Près de 99 % des enfants de moins de deux ans de la province bénéficient d’un suivi régulier de leur poids et de leur taille, et des conseils nutritionnels sont dispensés. Le ministère de la Santé de Tuyen Quang a formé 91 professionnels de santé à la prise en charge de la malnutrition aiguë sévère par l’utilisation de produits thérapeutiques prêts à l’emploi (RUTF). Plus de 82 000 enfants de moins de cinq ans sont recensés dans la province, et 98,67 % d’entre eux sont suivis conformément aux objectifs fixés.
Cependant, les chiffres révèlent une réalité plus complexe. 30,31 % des enfants présentent un retard de croissance et 15,94 % souffrent de maigreur. « Même si de nombreux résultats positifs ont été obtenus, les taux de malnutrition restent élevés, ce qui montre que la durabilité des interventions n’a pas répondu aux attentes », explique Ly Thi Dam, adjointe au chef du département de nutrition et titulaire d’une licence en sciences infirmières.
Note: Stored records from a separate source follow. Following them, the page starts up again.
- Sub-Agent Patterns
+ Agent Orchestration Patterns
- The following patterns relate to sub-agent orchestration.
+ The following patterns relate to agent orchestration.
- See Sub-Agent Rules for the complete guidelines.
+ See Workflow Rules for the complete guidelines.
Un des points faibles identifiés est le faible taux d’allaitement maternel exclusif pendant les six premiers mois de la vie, qui n’atteint que 47,45 %. De plus, l’accès aux RUTF, essentiels pour traiter la malnutrition aiguë, reste limité dans certaines régions. Le manque de financement et le renouvellement fréquent du personnel spécialisé en nutrition entravent également la collecte et le suivi des données, rendant les informations parfois incohérentes.
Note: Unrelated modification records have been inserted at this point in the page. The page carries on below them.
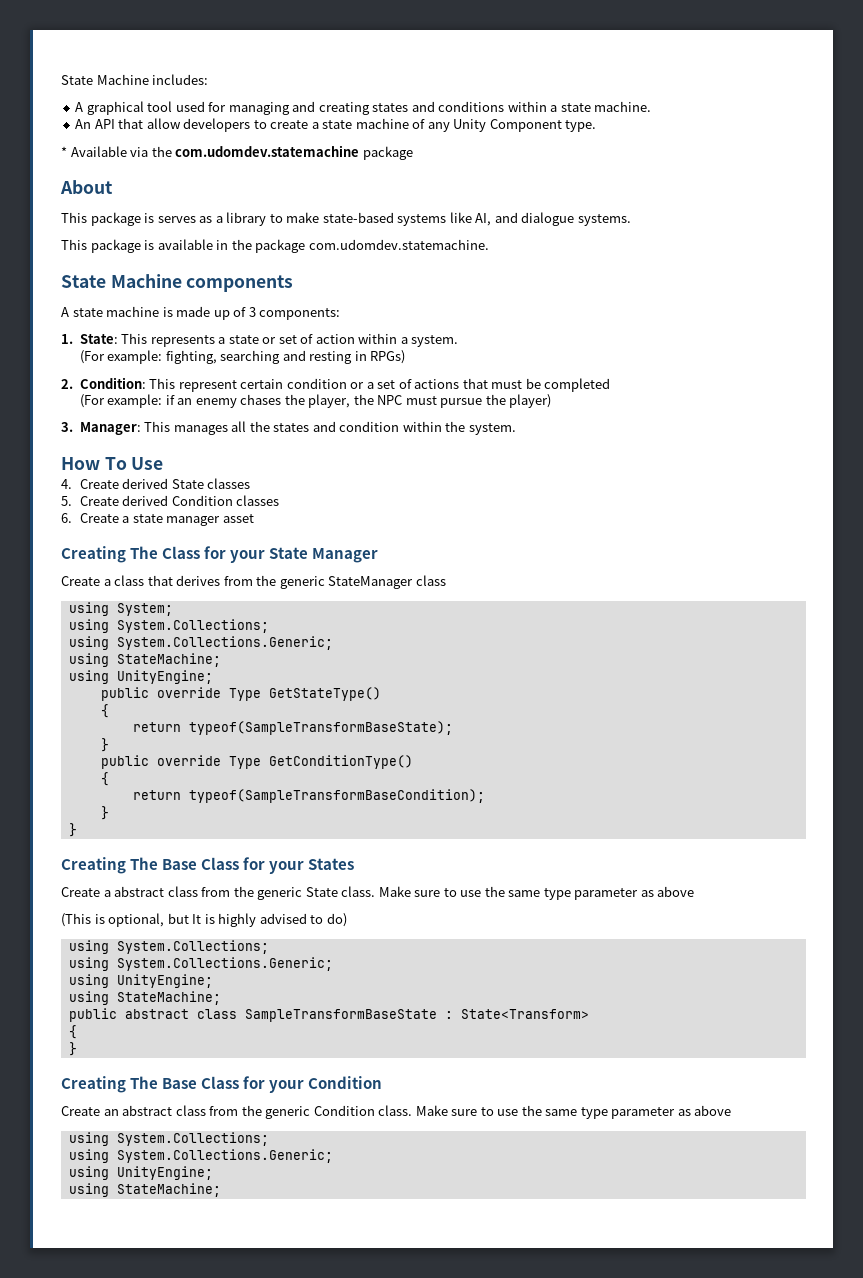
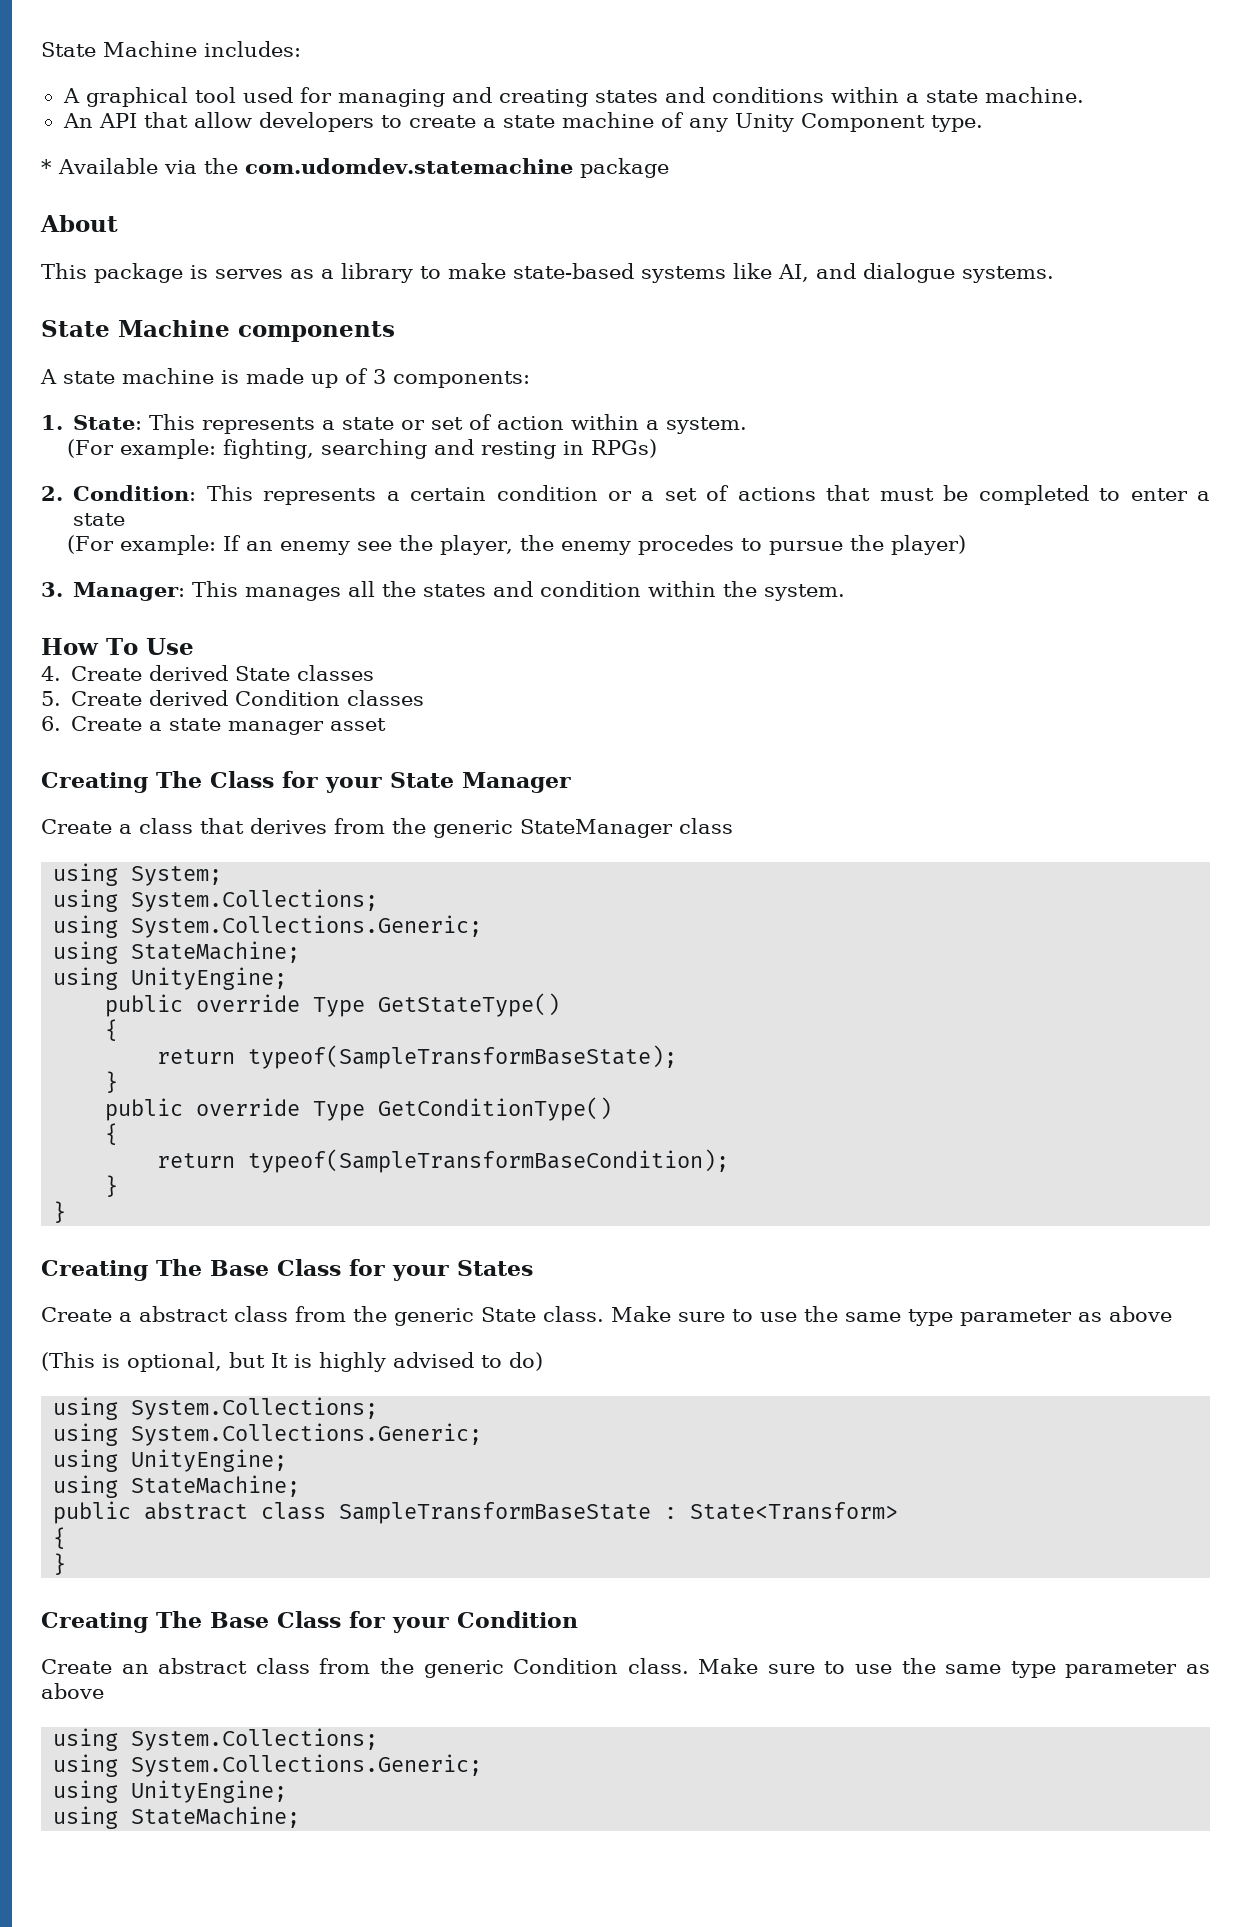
- This package is available in the package com.udomdev.statemachine.
- 2. Condition: This represent certain condition or a set of actions that must be completed
- (For example: if an enemy chases the player, the NPC must pursue the player)
+ 2. Condition: This represents a certain condition or a set of actions that must be completed to enter a state
+ (For example: If an enemy see the player, the enemy procedes to pursue the player)

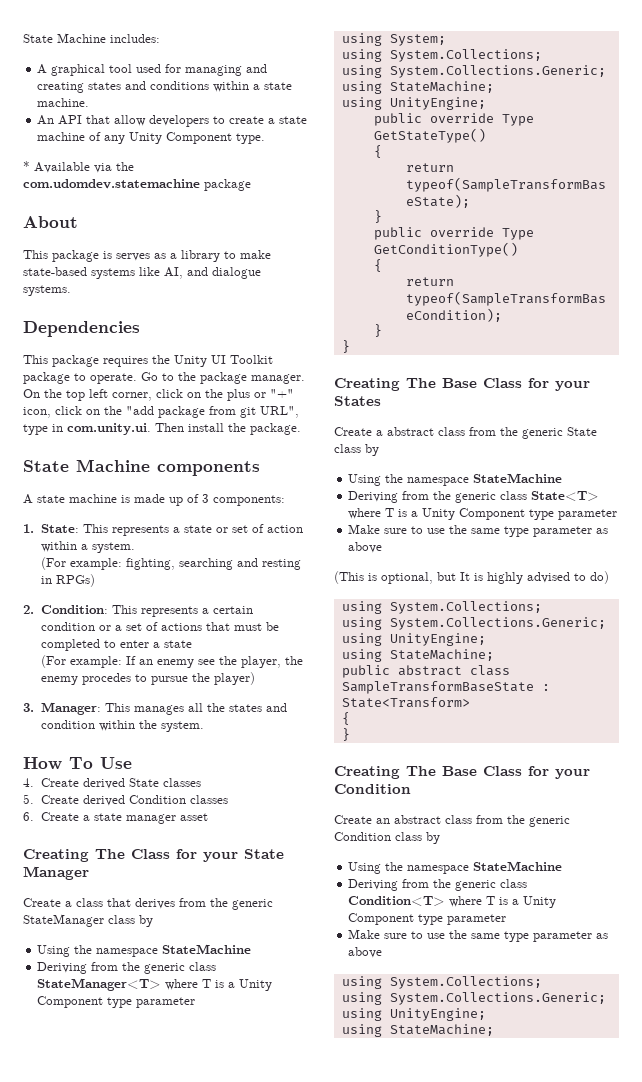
+ Dependencies
+ This package requires the Unity UI Toolkit package to operate. Go to the package manager. On the top left corner, click on the plus or "+" icon, click on the "add package from git URL", type in com.unity.ui. Then install the package.
- Create a class that derives from the generic StateManager class
+ Create a class that derives from the generic StateManager class by
+ Using the namespace StateMachine
+ Deriving from the generic class StateManager<T> where T is a Unity Component type parameter
- Create a abstract class from the generic State class. Make sure to use the same type parameter as above
+ Create a abstract class from the generic State class by
+ Using the namespace StateMachine
+ Deriving from the generic class State<T> where T is a Unity Component type parameter
+ Make sure to use the same type parameter as above
- Create an abstract class from the generic Condition class. Make sure to use the same type parameter as above
+ Create an abstract class from the generic Condition class by
+ Using the namespace StateMachine
+ Deriving from the generic class Condition<T> where T is a Unity Component type parameter
+ Make sure to use the same type parameter as above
La coordination entre les secteurs de la santé, de l’éducation et les organisations publiques est également un défi. « Les agents de santé de base sont engagés mais manquent de ressources, ont des plans mais tardent à produire des résultats à mettre en œuvre. C’est la réalité de nombreuses activités qui s’arrêtent », ajoute Ly Thi Dam.
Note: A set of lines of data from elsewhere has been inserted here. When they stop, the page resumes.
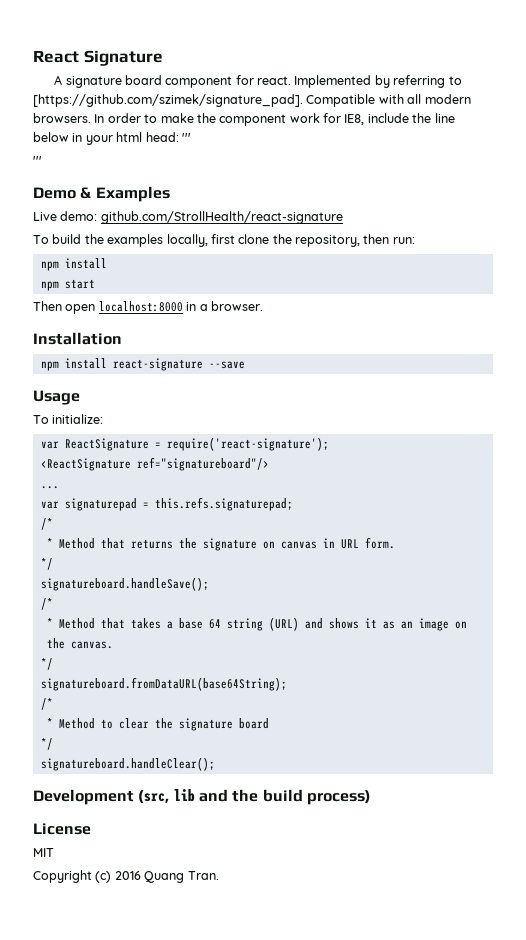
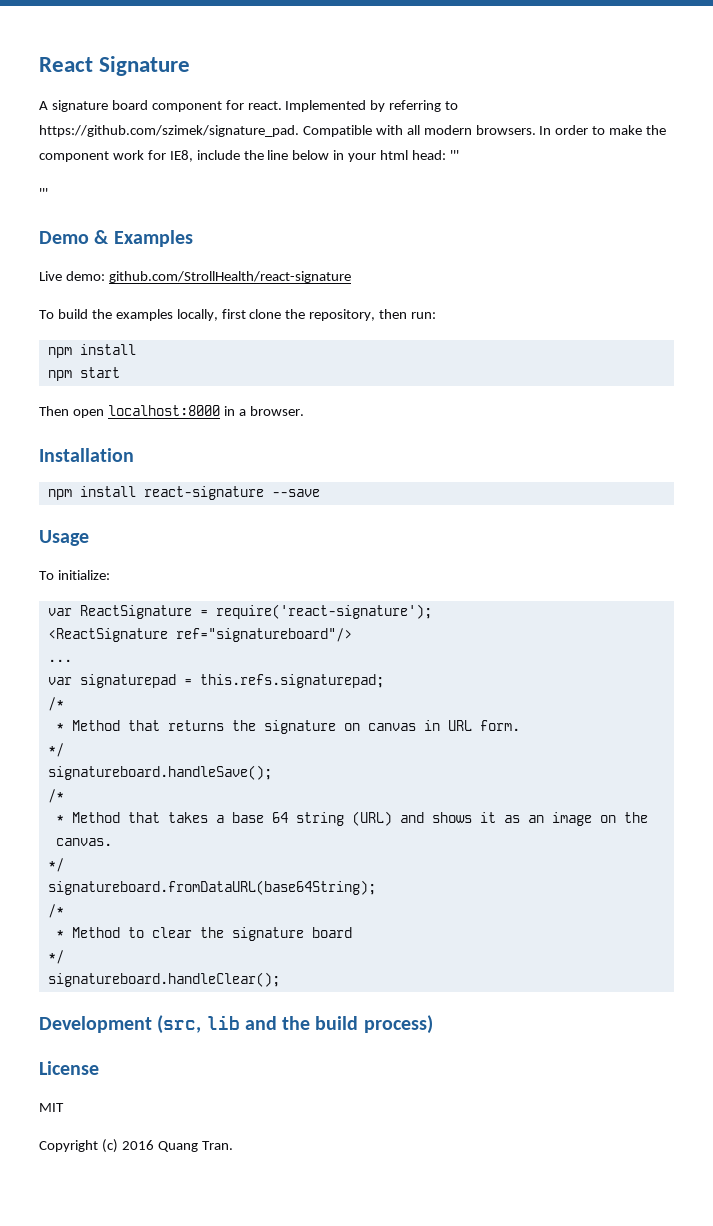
- Implemented by referring to [https://github.com/szimek/signature_pad]. Compatible with all modern browsers.
+ Implemented by referring to https://github.com/szimek/signature_pad. Compatible with all modern browsers.

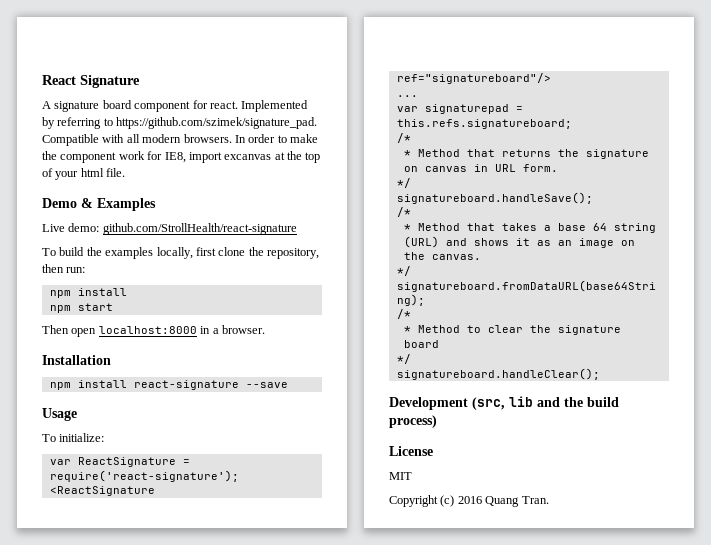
- In order to make the component work for IE8, include the line below in your html head: '''
- '''
+ In order to make the component work for IE8, import excanvas at the top of your html file.
- var signaturepad = this.refs.signaturepad;
+ var signaturepad = this.refs.signatureboard;

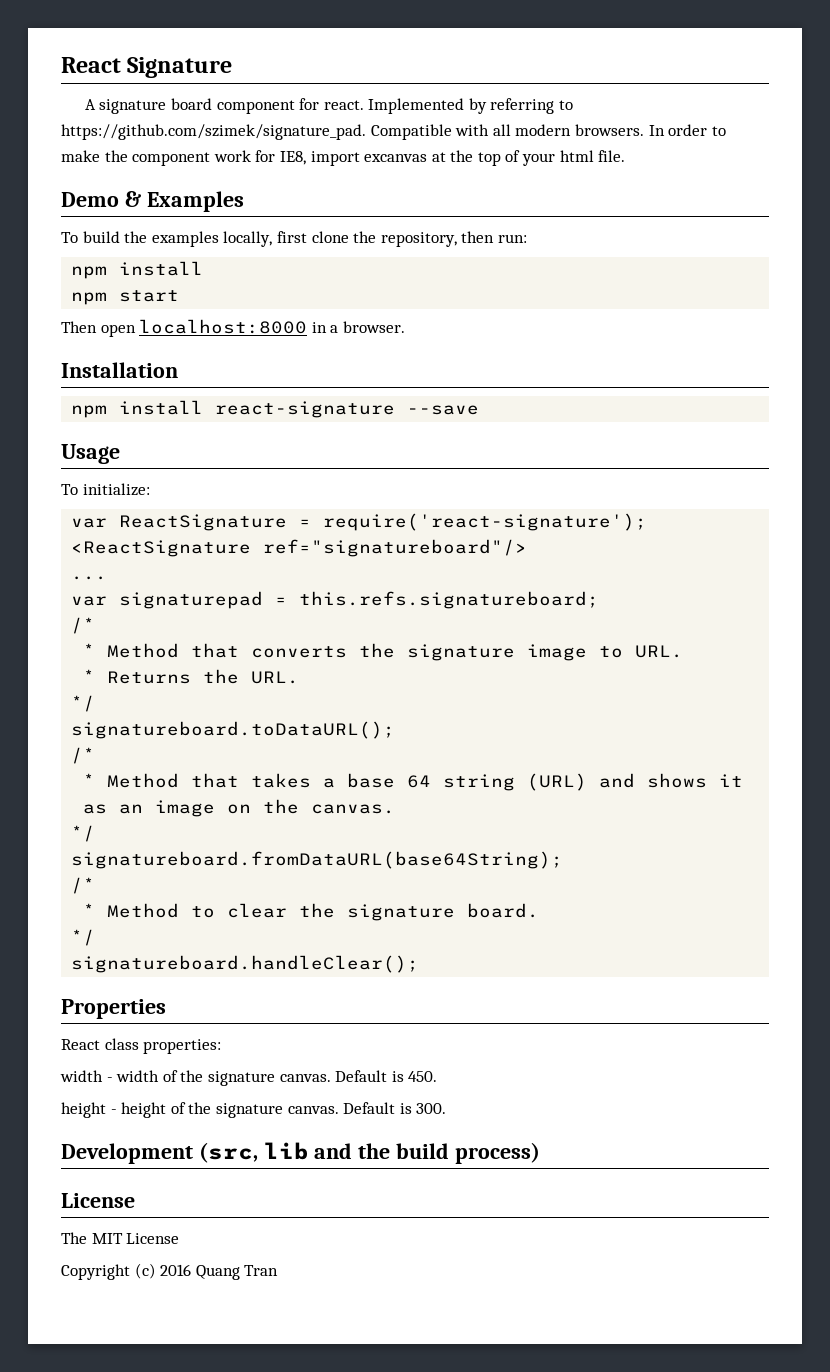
- Live demo: github.com/StrollHealth/react-signature
- * Method that returns the signature on canvas in URL form.
+ * Method that converts the signature image to URL.
+ * Returns the URL.
  */
- signatureboard.handleSave();
+ signatureboard.toDataURL();
- * Method to clear the signature board
+ * Method to clear the signature board.
+ Properties
+ React class properties:
+ width - width of the signature canvas. Default is 450.
+ height - height of the signature canvas. Default is 300.
- MIT
+ The MIT License
- Copyright (c) 2016 Quang Tran.
+ Copyright (c) 2016 Quang Tran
Les pratiques traditionnelles, notamment dans les communautés ethniques, contribuent également au problème. L’abstinence excessive pendant la grossesse, le sevrage précoce et des régimes alimentaires pauvres en micronutriments persistent malgré les efforts de sensibilisation. Le changement de comportement s’avère lent et difficile à maintenir, en particulier dans les zones reculées.
Pour les deux derniers mois de 2025, le ministère de la Santé de Tuyen Quang s’est fixé des objectifs ambitieux : réduire l’insuffisance pondérale de 0,3 % et le retard de croissance de 0,2 %, assurer une couverture de plus de 98 % en vitamine A et garantir que plus de 80 % des femmes enceintes reçoivent gratuitement des comprimés multimicronutriments. La réussite de ces objectifs dépendra d’un financement stable, d’un personnel qualifié et d’une participation active de tous les acteurs concernés.
Le modèle de soins nutritionnels pour les 1 000 premiers jours de la vie doit être renforcé et étendu, en créant des synergies entre les centres de santé, les écoles et les communautés. L’objectif ultime est d’intégrer la nutrition dans les habitudes quotidiennes de chaque famille, afin que les enfants de Tuyen Quang puissent grandir en bonne santé et avec de l’espoir pour l’avenir.